L’écrivain marocain est malheureusment mort avant de voir le projet terminé et aujourd’hui paraît un album de 250 pages, « profondément inspiré de son travail » et complété par le regard personnel de Joël Alessandra, qui imagine Ibn Battûta en dessinateur et adepte du soufisme, « où on peut représenter la figure humaine, où dessiner permet de se rapprocher de Dieu ».
Préfacé par Ali Benmakhlouf, professeur d’université à Paris-est Créteil, spécialiste de philosophie arabe, l’opus débute quand Ibn Battûta, de retour au Maroc après 29 ans de voyage, commence à dicter ses souvenirs au scribe du sultan. Les différents chapitres permettent de parcourir l’Orient médiéval, le Maghreb, l’Égypte, la Syrie, la Palestine, la péninsule arabique, l’Irak et la Perse, l’Asie mineure, l’Inde, les Seychelles, la Chine…
Dans son récit, le témoignage, les anecdotes et les affabulations se mélangent. « Il raconte, mais il raconte aussi ce qu’on lui a raconté. C’est un récit un peu merveilleux, il arrange beaucoup. On pense qu’il a pris des notes, il pioche dans sa mémoire, mais l’imagination prend parfois le pas sur la réalité », précise Joël Alessandra. La distance temporelle entre la période du voyage et l’écriture des souvenirs peut aussi expliquer le flou.
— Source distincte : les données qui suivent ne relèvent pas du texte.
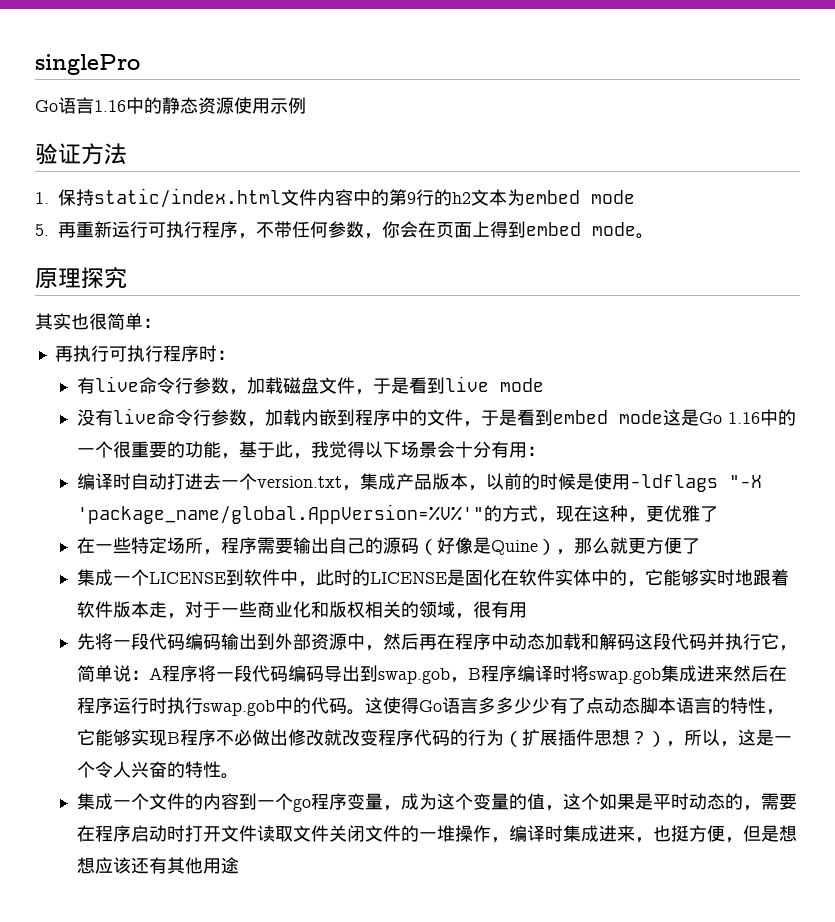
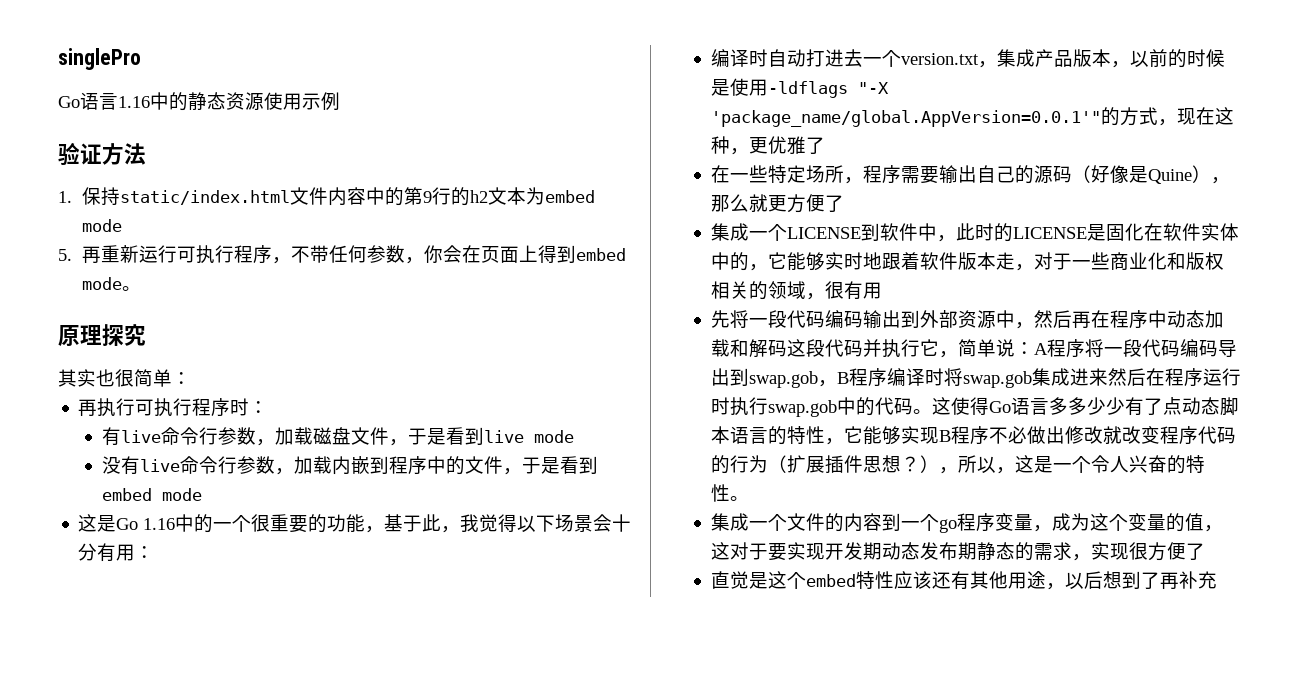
(663, 417) none -> (203, 494) //
[76,504,484,524] 'package_name/global.AppVersion=%V%'" -> [711,110,1102,127] 'package_name/global.AppVersion=0.0.1'"
[580,793,797,811] [76,825,797,843] [76,857,239,874] 个如果是平时动态的，需要在程序启动时打开文件读取文件关闭文件的一堆操作，编译时集成进来，也挺方便，但是想想应该还有其他用途 -> [730,542,1206,561] [711,571,1218,590] 对于要实现开发期动态发布期静态的需求，实现很方便了 // 直觉是这个embed特性应该还有其他用途，以后想到了再补充

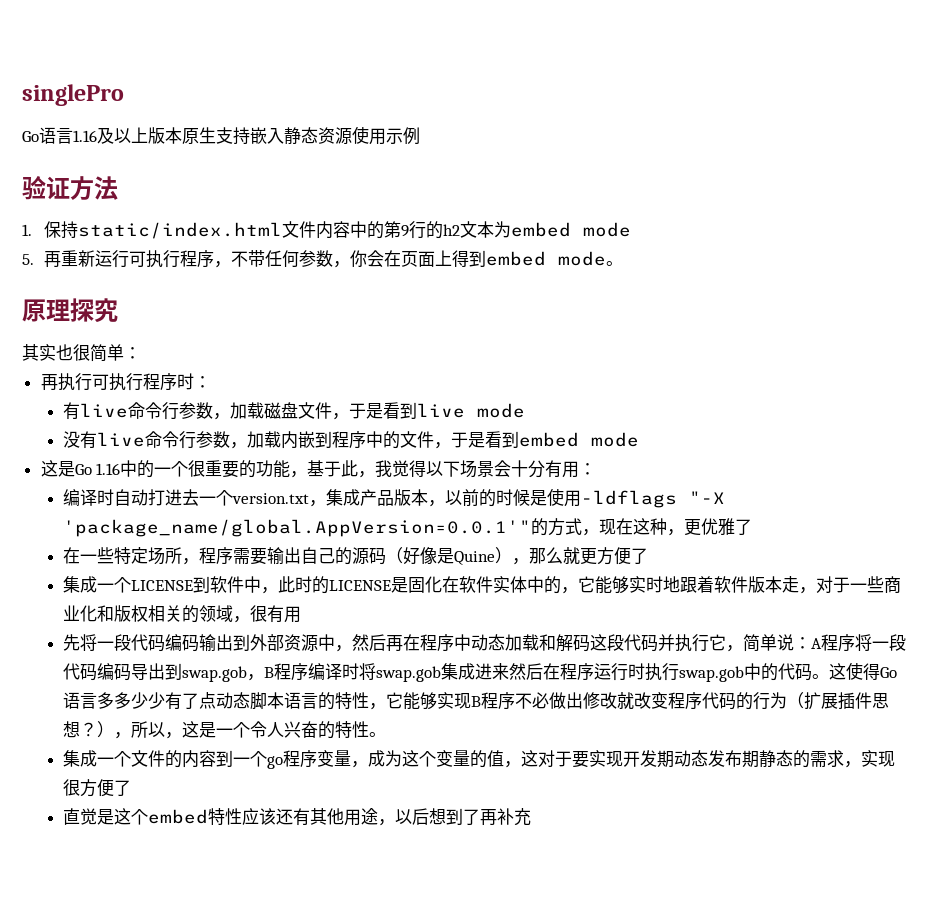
[150,92,188,111] 中的 -> [97,127,284,145] 及以上版本原生支持嵌入

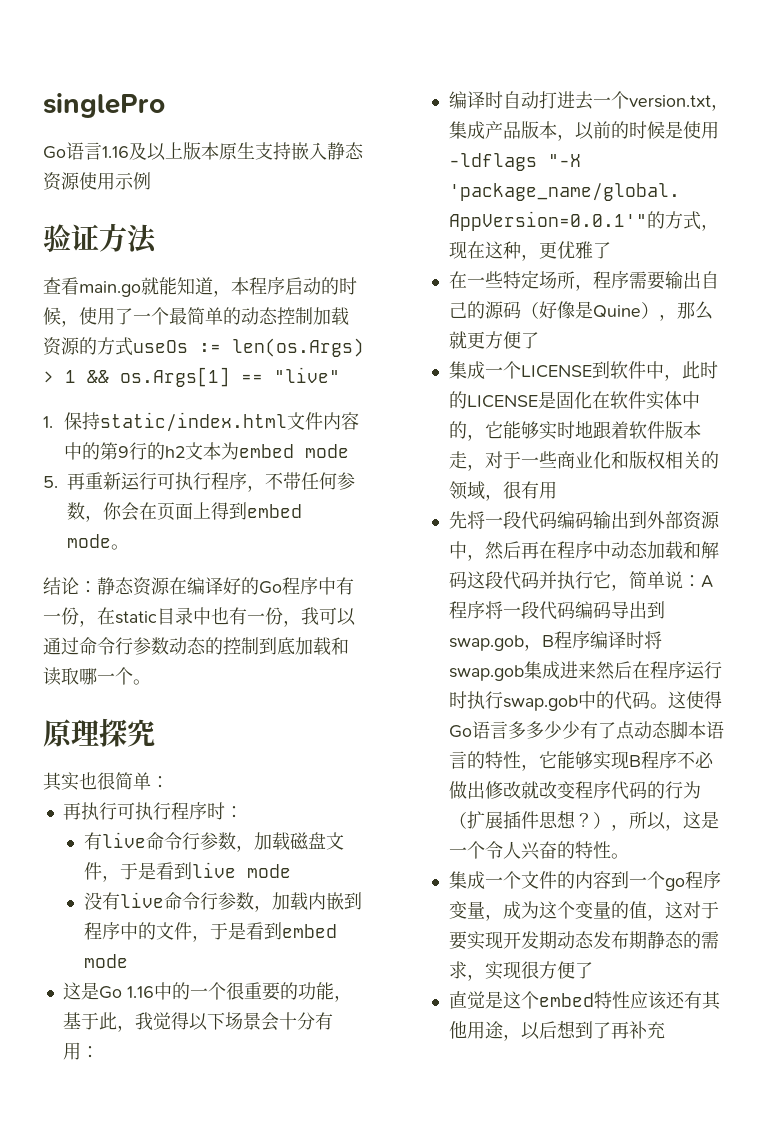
(118, 188) none -> [43,277,357,297] [43,307,349,327] [43,337,364,357] [43,367,340,387] // 查看main.go就能知道，本程序启动的时候，使用了一个最简单的动态控制加载资源的方式useOs := len(os.Args) > 1 && os.Args[1] == "live"
(624, 263) none -> [43,577,354,596] [43,607,356,627] [43,637,349,655] [43,667,151,686] // 结论：静态资源在编译好的Go程序中有一份，在static目录中也有一份，我可以通过命令行参数动态的控制到底加载和读取哪一个。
Ainsi, il se souvient avoir vu des pyramides coniques près du Caire...
« C’est le premier touriste de l’histoire. On peut le comparer à Marco Polo, mais il était commerçant. Ibn Battûta à une formation de juriste, mais il part pour jouir de ses voyages, visiter des mosquées et des lieux saints », poursuit l’auteur, qui sans s’engager sur le terrain des comparaisons et des anachronismes admire ce parcours. « C’est un musulman convaincu, qui a fait quatre fois le pèlerinage à La Mecque. La curiosité, l’ouverture, la tolérance sont ancrées en lui », explique Joël Alessandra qui reprend aussi les idées de Lofti Akalay, qui en font un infatigable coureur de jupons.
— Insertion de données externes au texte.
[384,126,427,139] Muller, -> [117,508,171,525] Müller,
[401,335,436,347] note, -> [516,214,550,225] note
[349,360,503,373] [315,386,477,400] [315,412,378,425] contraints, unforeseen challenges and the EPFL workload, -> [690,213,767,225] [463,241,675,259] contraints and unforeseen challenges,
Pour ce livre, Joël Alessandra s’est également nourri de ses propres voyages. « J’ai visité une trentaine de pays parmi la totalité du voyage d’Ibn Battûta. J’ai privilégié les pays où je suis moi-même allé. Je suis passé plus rapidement sur la Mongolie ou les steppes russes. Par contre, pour l’Afrique orientale, l’Inde ou le Sri Lanka où j’ai vécu, j’étais plus à l’aise dans les descriptions, j’ai pu piocher dans mes propres carnets ». Encore l’été dernier, Joël Alessandra était dans le Kerala, dessinant la mosquée de Calicut où Ibn Battûta avait prié.
Le récit de ce périple épouse naturellement le style et la personnalité de l’auteur, qui insère dans les pages des objets personnels glanés autour du monde, des pages de carnet, des grandes aquarelles panoramiques. À l’atelier comme en voyage, Joël Alessandra utilise la même trousse de couleurs. Il travaille d’abord avec un crayonné très vif, sans ancrage, puis rehausse à l’aquarelle et au café. « C’est pratique. C’est un médium hypersimple, Même en voyage, on en trouve partout », sourit l’auteur. Cela lui permet aussi une infinité de nuances d’ocres, très orientales.
"Les Voyages d'Ibn Battûta", de Joël Alessandra et Lofty Akalay. Editions Dupuis, collection Aire Libre, 248 pages. 29,90 €.